Error messages – Messages on display alerting to problems including no light, inverted sample, and out of range.
Units of measure – Appropriate unit of measure is displayed along with reading.
Tartaric acid concentrations in wine range normally from 1.5 to 4.0 g/L. This acid concentration should not be confused with total or titratable acidity of wines, which are often expressed as tartaric acid content as well. Although it is the tartaric acid that is the predominant acid present (up to 60% of the total acidity), others like malic, citric, and several volatile acids contribute significantly to total acidity. The HI83748 uses a method with two reagents to determine the concentration of tartaric acid less than 5.0 g/L (ppt). When both reagents are added to a sample containing tartaric acid, the sample will turn an orange-red hue; the greater the concentration, the deeper the color. The associated color change is then colorimetrically analyzed according to the Beer-Lambert Law. This principle states that light is absorbed by a complementary color, and the emitted radiation is dependent upon concentration. For determination of reducing sugars, a narrow band interference filter at 525 nm (green) allows only green light to be detected by the silicon photodetector and omits all other visible light emitted from the tungsten lamp. As the change in color of the reacted sample increases, absorbance of the specific wavelength of light also increases, while transmittance decreases.
Tartaric acid and tartrate play an important role in the stability of wines. They can be present in wine and juice in various forms, like tartaric acid (H2T), potassium bitartrate (KHT) or calcium tartrate (CaT). The ratio of these depends mainly on the pH of the wine. The percentage of tartrate present as bitartrate (HT-) is maximum at pH 3.7.

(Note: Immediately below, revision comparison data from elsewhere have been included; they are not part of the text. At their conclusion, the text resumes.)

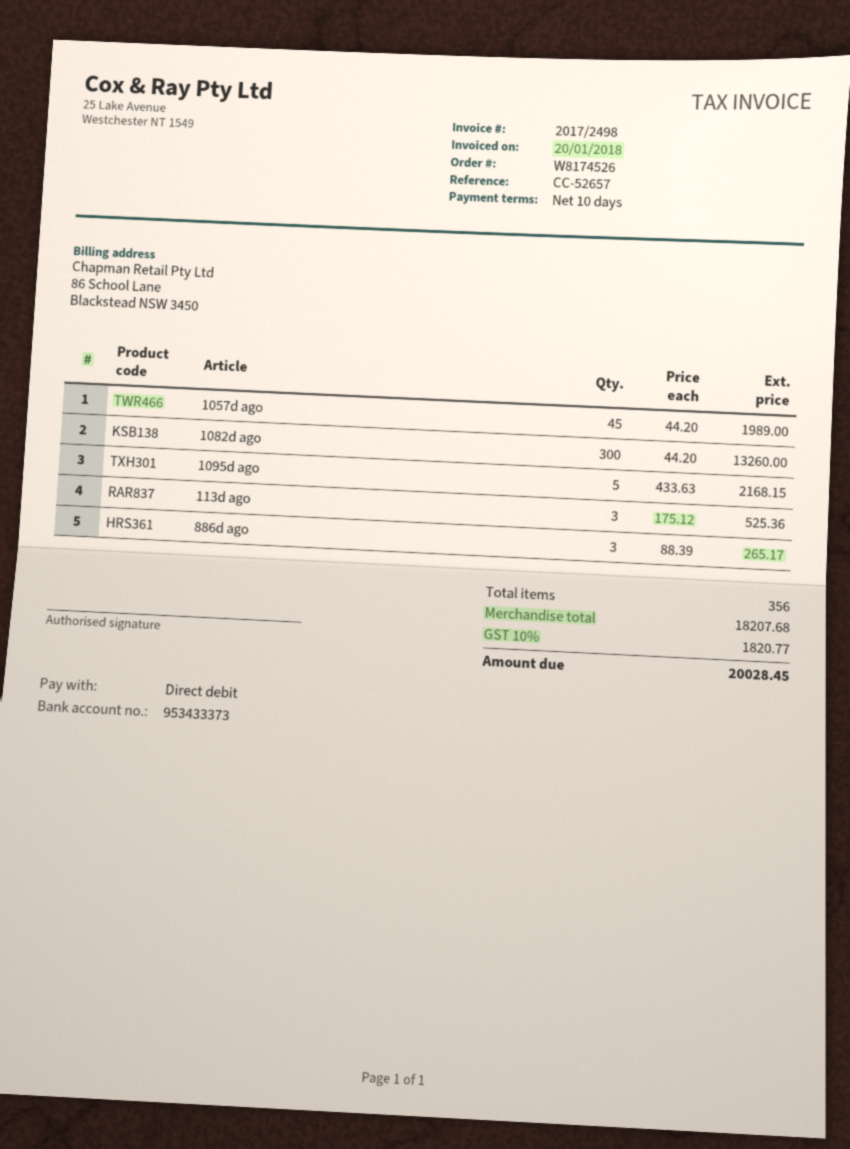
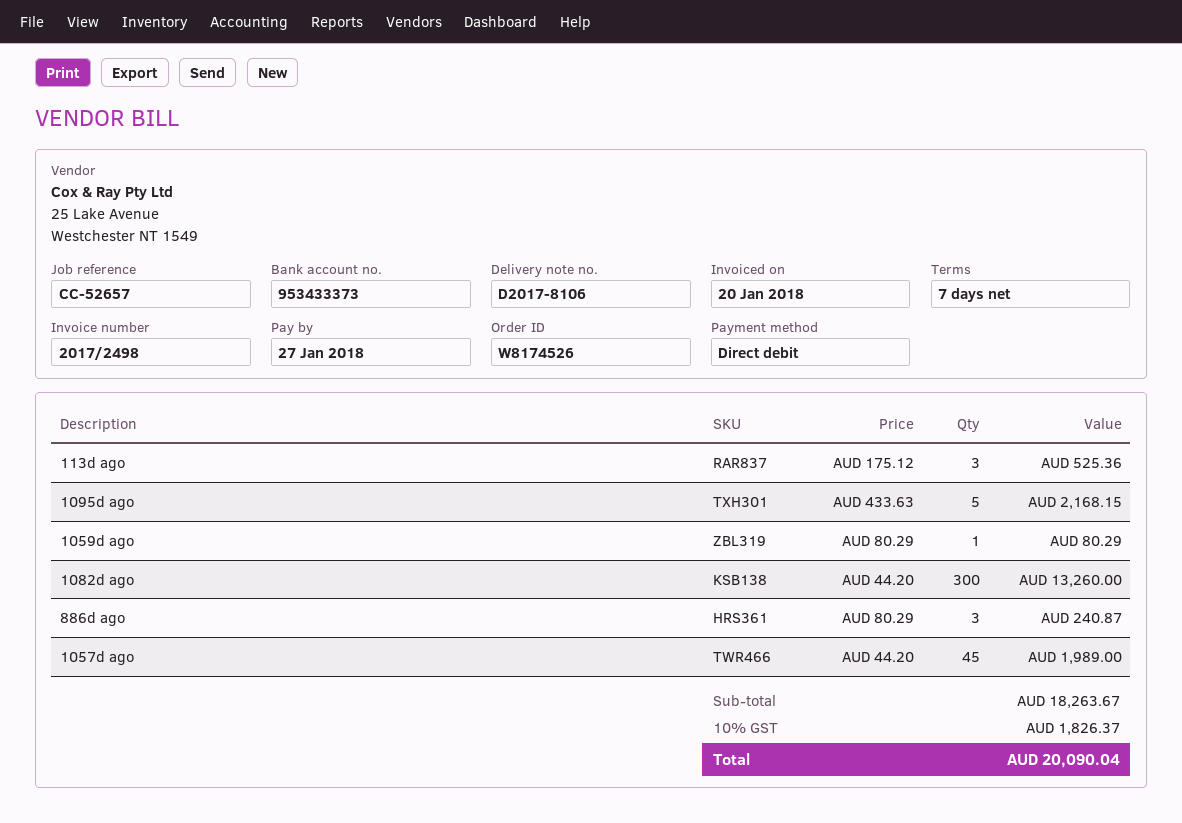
payment terms: 10 days -> 7 days
886d ago: 3 x 88.39 = 265.17 -> 3 x 80.29 = 240.87
1059d ago: none -> 1 x 80.29 = 80.29
subtotal: 18207.68 -> 18263.67
tax: 10% = 1820.77 -> 10% = 1826.37
total: 20028.45 -> 20090.04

The formation of crystalline deposits (tartrate casse) is a phenomenon of wine aging that does not meet customer acceptance. It is therefore important to test for and reduce the potential for bottle precipitation. For example, by adjusting the pH of the wine, winemakers can significantly influence the potential of casse formation.
Potassium concentrations in wine can range from 600 to 2500 ppm in certain red wines. Although the potassium bi-tartrate is soluble in water, alcohol and low temperatures decrease its solubility. Especially during the alcoholic fermentation potassium bi-tartrate becomes increasingly insoluble resulting in super-saturation and precipitation. The KHT stability can be restored by chilling (with or without seeding). Wines with initial pH values below 3.65 can show a reduction in pH during cold stabilization because of generation of one free proton for each KHT precipitated. The pH may drop as much as 0.2 pH units. For wines at higher pH than 3.7 the pH shifts to a higher pH.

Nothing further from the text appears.